A national research organization wanted to determine the feasibility of building an organization-wide knowledge graph by building a knowledge graph proof of concept (POC), and evaluate the organization’s readiness to adopt knowledge graphs. The organization is one of the primary research institutes in their domain, and owns and operates a number of large content repositories making it difficult for users to compile the necessary information when researching domain material. Knowledge graphs were being evaluated as a potential search solution to improve user experience within the domain and support organizational objectives to increase the effectiveness and maximize the relevance and impact of products. The POC effort was focused on a specific area of the organization’s domain and the goal was to build an interface that enabled user interaction with content within a knowledge graph. Additionally, the organization wanted to develop a long-term business roadmap to use knowledge graphs across the organization and produce an estimate of costs and resources needed for a full implementation.
EK facilitated interviews with data source owners, organizational stakeholders, subject matter experts, and users to:
- Analyze the existing data sources to determine data quality and significance to users;
- Develop the data model (ontology) of the domain and data source content; and
- Design and iterate on a search interface that provided intuitive interaction with the knowledge graph.

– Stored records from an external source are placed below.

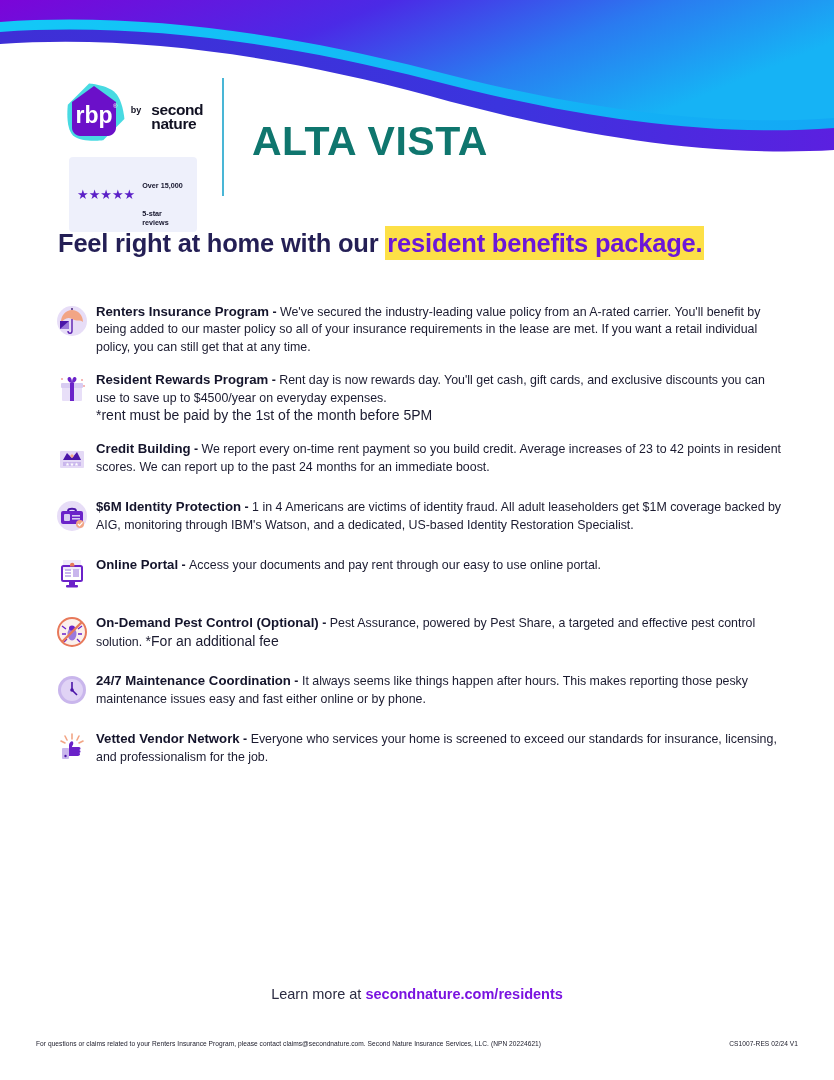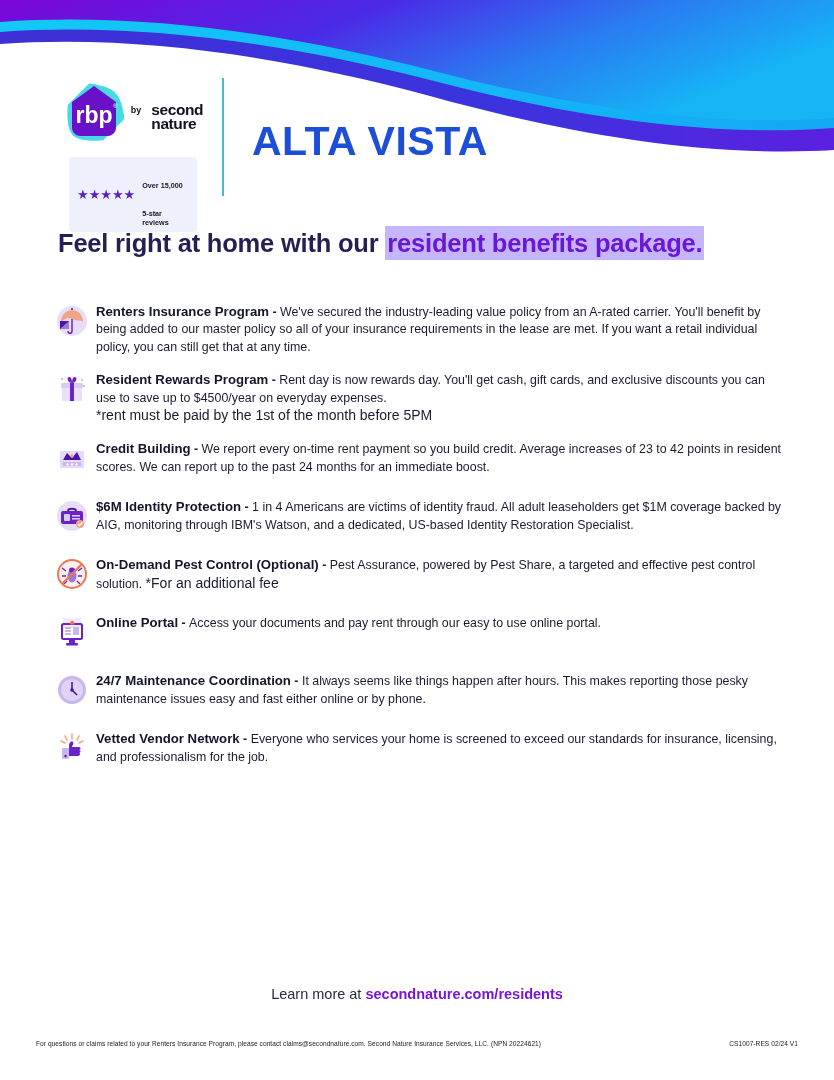"ALTA VISTA" .property-title { color: #1d4ed8 -> #0f766e }
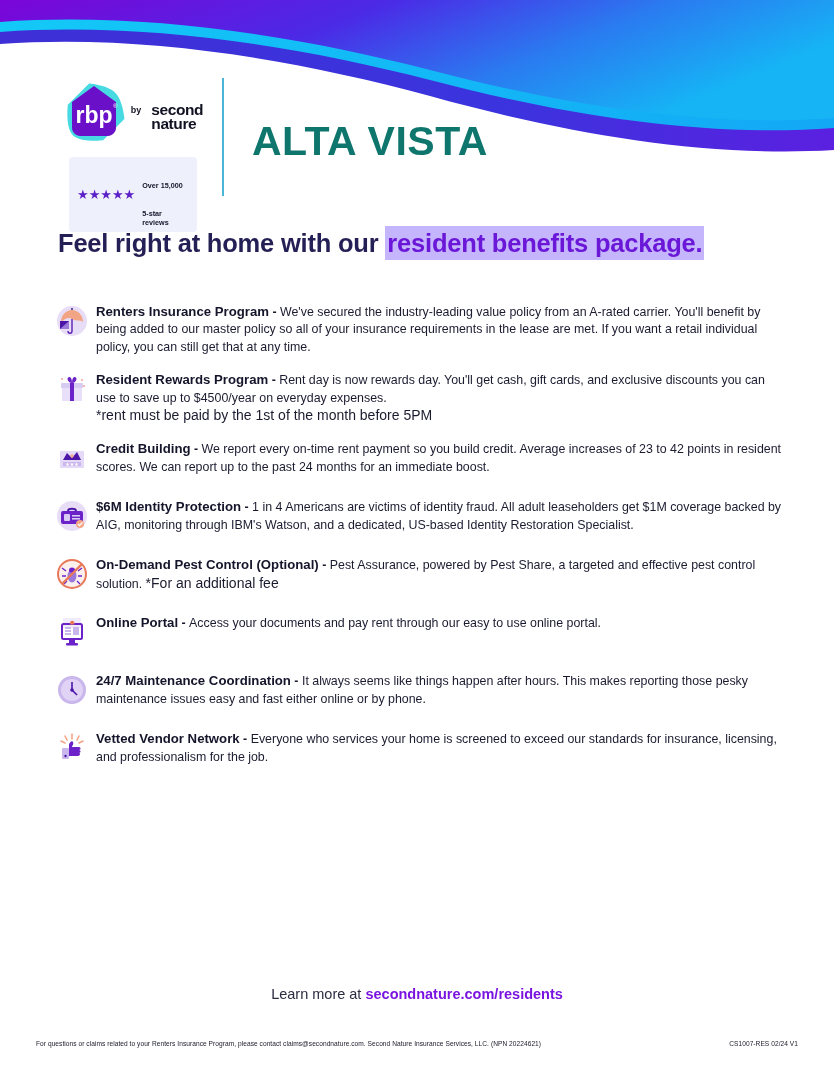"resident benefits package." .headline .hl-accent { background: #c4b5fd -> #fde047 }
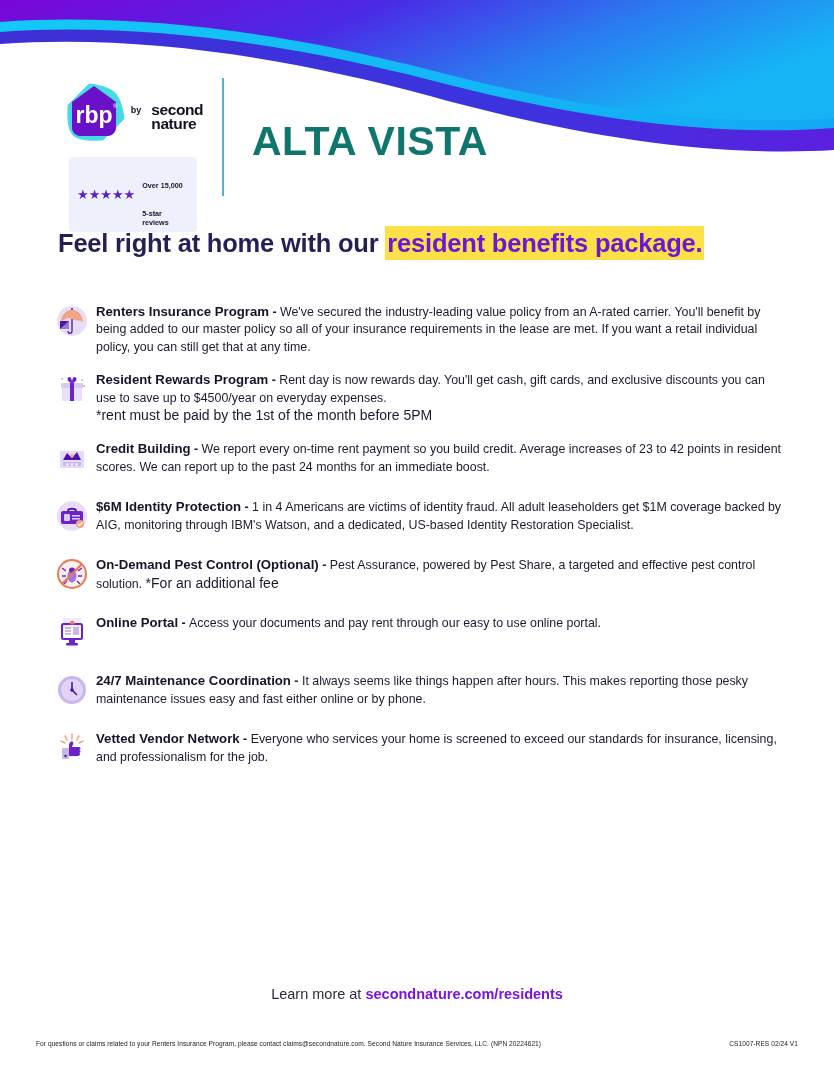"On-Demand Pest Control (Optional) -" div.benefit { order: before "Online Portal - Access your" -> after "Online Portal - Access your" }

Additionally, we leveraged our data, search, and knowledge graph expertise to:
- Ingest data source content to populate the knowledge graph;
- Index and curate the content for search; and
- Build the knowledge graph and search interface.
Alongside the POC effort, EK evaluated each data source’s significance to the knowledge graph and the impact each data source had on the level of effort to integrate. Then, we provided a business roadmap that detailed next steps, recommended technologies, and requirements to continue to grow the knowledge graph at the organizational level.
The EK Difference
EK’s expertise in data analysis, user experience design, search, knowledge graphs, and change management allowed the team to address all stakeholder concerns throughout the project. Our past experience building knowledge graphs and search solutions enabled us to come prepared with necessary data analysis questions and design an ontology that would best represent the domain and user needs. We employed design thinking principles in the development of the knowledge graph, treating organizational stakeholders as partners throughout the design and implementation phases as well as iterating through the build process to ensure that user needs were met. EK provided a series of training sessions to organization stakeholders to ensure that they were equipped to communicate and speak about the proof of concept, the value of a knowledge graph, and the key benefits it would bring to the organization as well as domain researchers and practitioners.
EK’s knowledge graph and search POC provided enhanced and intuitive user interaction with content previously spread across data sources. The POC proved that adopting knowledge graphs would support the organization’s objectives to increase the effectiveness and relevance of search to meet the needs of stakeholders by providing
- a user-friendly, central location for search;
- the ability to locate and gain access to relevant information through modern search and discovery features; and
- the ability to surface relevant and immediately useful information for problem-solving or learning in a defined area of practice or professional domain.
Finally, the evaluation and roadmap provided by EK enabled organization owners to socialize knowledge graphs within the organization, provide a timeline and budget for next steps, and gain stakeholder buy-in for growing the knowledge graph scope.